Load Balancer Internals Pt 2 - Handling HTTP Requests

When the load balancer receives a HTTP request, the following events occur:

It applies a load balancing algorithm, like round-robin, to choose a server to which the request must be forwarded.
Once a server has been chosen, the load balancer must send the request to that server through a TCP connection.

In this part of the Load Balancer Internals series, we will focus on step 2. This step is extremely crucial, as it determines how quickly a request can be serviced, as well as how efficiently connections to a server are managed. To reiterate, the problem at hand is:

"Once the destination server for the request has been chosen, How does the load balancer map the request to a server connection?"

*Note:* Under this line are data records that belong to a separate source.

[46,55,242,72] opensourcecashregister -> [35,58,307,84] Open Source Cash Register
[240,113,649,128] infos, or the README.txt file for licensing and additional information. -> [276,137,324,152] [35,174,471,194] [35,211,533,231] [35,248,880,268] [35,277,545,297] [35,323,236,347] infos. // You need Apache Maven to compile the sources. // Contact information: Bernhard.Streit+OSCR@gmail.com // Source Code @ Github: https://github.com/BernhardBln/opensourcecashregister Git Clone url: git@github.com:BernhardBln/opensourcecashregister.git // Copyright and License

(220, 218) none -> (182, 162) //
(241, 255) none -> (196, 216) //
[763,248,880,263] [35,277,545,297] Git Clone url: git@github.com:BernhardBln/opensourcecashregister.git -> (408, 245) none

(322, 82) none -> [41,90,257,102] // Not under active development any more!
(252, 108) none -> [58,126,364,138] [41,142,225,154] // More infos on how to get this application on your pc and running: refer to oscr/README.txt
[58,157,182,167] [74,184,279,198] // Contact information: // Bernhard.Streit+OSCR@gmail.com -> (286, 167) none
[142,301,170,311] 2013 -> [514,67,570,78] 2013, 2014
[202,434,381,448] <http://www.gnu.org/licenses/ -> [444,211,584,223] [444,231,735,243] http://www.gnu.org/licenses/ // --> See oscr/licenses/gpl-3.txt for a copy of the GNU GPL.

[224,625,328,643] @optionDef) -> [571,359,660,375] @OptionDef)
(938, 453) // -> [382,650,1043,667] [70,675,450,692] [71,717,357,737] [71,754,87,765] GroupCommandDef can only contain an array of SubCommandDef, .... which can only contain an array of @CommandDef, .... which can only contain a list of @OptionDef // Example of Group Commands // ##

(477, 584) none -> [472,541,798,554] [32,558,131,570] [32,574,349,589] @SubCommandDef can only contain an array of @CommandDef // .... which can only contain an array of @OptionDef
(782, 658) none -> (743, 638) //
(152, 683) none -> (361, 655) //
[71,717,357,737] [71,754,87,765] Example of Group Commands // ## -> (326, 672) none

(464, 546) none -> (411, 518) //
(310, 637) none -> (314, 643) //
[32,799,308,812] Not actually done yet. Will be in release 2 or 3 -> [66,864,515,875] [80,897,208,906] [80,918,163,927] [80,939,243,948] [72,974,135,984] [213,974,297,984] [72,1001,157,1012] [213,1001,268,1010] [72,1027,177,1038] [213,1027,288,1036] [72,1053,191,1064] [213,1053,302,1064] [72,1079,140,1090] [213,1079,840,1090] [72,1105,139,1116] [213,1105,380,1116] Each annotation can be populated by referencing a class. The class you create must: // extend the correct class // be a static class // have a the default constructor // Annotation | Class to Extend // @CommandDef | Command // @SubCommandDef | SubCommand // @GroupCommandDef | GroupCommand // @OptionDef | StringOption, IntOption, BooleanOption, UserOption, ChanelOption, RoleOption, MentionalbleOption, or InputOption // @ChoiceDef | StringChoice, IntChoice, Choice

These are some of the approaches I considered:

Create a New Connection for each Incoming Request

This is the most naïve approach to the problem. The load balancer would perform the following steps after it chooses a destination server:

Create a new connection to the server.
Send the request on this connection.
Receive a response from the server, then close the connection.

The advantages of using this approach would be:

Since each request is allocated its own connection, we don’t have to worry about multiple requests contending for the same connection. This makes the approach extremely easy to implement, as we don’t have to use any sort of synchronization.

The disadvantages of using this approach would be:

Setting up and tearing down a new TCP connection for every request is not efficient.

But what if we could reuse old connections?

Connection Pooling

This approach involves maintaining a pool of persistent connections for each server. The pool represents a set of connections, any of which can be used to forward the request. If we use this method, the load balancer would take these steps after picking a destination server:

Pick a connection from the pool associated with the server.
Use the connection to send the request across this connection.
Receive a response from the server.
Put the connection back into the pool.

A few things we need to consider when using this approach:

A connection cannot be used to send two requests simultaneously:

Since we are adhering to the HTTP 1.1 protocol, a connection cannot be used to send a second request unless the server has sent back a response to the first one.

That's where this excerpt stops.